The statistical traits of single attributes (absolute count, percentage in groups, missing data ratio, percentage
difference and ratio) are stored in
AttributeAssociationNode objects where all parameters are
explained in detail. All nodes are assigned a FrequencyLabel
based on their prevalence (percentage of occurrence in group) and the frequency_thresholds parameter of
AttributeAssociationGraphGenerator. This label will impact the size of the
circle depicting the node in the visualization. This way, the attention of the user is drawn to more frequently
appearing attributes. Additionally, nodes are assigned a
DistinctionLabel (if positive_group and negative_group of
AttributeAssociationGraphGenerator are set) based on their prevalence
difference and ratio and the prevalence_diff_thresholds and prevalence_ratio_thresholds parameters of
AttributeAssociationGraphGenerator (at least one threshold must be passed).
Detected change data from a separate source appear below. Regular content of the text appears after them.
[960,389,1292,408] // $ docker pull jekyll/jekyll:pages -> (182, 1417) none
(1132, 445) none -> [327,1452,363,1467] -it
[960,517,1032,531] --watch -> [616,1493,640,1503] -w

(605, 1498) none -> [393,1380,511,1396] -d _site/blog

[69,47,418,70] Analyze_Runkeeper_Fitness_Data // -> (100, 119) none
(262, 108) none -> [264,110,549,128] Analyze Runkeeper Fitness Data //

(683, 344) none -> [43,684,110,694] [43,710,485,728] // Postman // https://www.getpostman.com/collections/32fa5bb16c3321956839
This label impacts the color of the nodes with red or orange (higher prevalence in positive_group), beige (roughly
same prevalence in positive_group and negative_group), or turquoise or blue (higher prevalence in
negative_group). This way, attention is drawn to attributes which might be associated with the selected groups.
The conditional dependencies (absolute co-occurrence, conditional prevalence of the target attribute given the source
attribute, comparison of conditional and unconditional target prevalence via difference and ratio) are stored in
AttributeAssociationEdge objects and explained there in detail.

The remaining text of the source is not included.